* _THE TASK_
Looking through the data below, work out how many lines have the word "python". Reply with that number only.

EXTRACTED RECORDS section start

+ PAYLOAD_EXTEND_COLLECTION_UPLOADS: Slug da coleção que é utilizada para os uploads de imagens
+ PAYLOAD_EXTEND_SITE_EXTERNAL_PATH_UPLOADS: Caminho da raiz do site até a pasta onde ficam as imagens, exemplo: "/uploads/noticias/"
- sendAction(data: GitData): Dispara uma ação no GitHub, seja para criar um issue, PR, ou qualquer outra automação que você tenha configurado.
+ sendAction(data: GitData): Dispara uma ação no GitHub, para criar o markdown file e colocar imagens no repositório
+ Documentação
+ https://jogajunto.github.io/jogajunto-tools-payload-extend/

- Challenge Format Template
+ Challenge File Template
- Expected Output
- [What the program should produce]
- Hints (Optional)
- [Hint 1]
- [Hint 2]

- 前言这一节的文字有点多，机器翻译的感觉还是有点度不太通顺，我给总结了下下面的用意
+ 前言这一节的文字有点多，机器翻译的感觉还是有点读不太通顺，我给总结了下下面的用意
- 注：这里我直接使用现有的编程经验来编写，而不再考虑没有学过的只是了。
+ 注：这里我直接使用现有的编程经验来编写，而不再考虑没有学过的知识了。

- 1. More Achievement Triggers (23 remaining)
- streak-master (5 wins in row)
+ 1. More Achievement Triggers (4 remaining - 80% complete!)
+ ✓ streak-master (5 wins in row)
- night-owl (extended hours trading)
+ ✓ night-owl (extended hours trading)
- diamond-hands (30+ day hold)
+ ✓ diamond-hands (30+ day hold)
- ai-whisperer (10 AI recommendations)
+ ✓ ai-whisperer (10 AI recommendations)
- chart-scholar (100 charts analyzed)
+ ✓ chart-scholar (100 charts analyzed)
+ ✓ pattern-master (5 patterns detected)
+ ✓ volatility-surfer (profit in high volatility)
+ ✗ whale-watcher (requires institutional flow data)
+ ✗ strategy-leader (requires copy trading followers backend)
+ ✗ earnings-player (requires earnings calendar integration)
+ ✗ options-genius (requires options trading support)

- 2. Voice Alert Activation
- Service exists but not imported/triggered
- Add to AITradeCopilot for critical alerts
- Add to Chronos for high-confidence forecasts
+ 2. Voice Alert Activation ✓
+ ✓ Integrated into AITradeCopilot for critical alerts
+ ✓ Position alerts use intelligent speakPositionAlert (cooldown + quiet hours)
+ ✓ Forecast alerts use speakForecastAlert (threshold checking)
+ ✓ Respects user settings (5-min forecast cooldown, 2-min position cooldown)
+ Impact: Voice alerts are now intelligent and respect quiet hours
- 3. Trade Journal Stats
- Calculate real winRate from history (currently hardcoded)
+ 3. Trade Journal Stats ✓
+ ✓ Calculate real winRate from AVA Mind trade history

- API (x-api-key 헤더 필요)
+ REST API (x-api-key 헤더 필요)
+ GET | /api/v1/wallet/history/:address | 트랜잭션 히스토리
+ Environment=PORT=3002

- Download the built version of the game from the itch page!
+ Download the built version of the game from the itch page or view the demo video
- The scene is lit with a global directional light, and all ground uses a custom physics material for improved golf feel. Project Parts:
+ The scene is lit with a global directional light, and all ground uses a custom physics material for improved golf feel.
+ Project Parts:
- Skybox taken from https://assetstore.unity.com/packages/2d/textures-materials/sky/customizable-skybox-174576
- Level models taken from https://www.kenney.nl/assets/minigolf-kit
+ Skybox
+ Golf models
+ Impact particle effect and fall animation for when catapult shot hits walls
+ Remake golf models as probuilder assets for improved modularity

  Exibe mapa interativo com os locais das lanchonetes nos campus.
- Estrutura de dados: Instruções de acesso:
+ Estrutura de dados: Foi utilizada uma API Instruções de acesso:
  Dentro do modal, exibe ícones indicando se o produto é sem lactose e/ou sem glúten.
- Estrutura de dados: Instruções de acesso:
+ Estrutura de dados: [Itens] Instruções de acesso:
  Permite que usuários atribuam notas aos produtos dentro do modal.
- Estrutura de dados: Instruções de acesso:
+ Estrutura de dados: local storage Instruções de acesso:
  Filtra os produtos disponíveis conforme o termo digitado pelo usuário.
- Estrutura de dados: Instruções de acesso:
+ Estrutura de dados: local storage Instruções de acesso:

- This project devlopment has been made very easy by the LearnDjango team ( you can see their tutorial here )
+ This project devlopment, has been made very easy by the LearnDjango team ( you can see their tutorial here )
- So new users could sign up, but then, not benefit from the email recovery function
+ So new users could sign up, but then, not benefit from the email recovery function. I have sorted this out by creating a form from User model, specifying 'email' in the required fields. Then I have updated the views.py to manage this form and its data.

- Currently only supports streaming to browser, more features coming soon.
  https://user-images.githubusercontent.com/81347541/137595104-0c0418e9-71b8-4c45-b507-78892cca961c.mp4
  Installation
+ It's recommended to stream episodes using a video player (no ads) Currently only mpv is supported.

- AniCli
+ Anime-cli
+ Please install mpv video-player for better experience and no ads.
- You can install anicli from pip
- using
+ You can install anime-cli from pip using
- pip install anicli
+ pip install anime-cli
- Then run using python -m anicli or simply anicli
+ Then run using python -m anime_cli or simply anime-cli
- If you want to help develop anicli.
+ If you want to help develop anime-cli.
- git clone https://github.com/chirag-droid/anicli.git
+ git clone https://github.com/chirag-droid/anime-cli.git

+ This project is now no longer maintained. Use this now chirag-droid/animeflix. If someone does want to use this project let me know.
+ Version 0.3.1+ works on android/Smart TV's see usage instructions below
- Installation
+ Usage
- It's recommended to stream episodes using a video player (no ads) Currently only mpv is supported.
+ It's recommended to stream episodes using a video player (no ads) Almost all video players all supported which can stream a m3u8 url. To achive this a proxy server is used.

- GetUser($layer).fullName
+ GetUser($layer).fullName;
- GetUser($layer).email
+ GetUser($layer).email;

EXTRACTED RECORDS section end

* _OUTPUT FOR THIS TASK_
2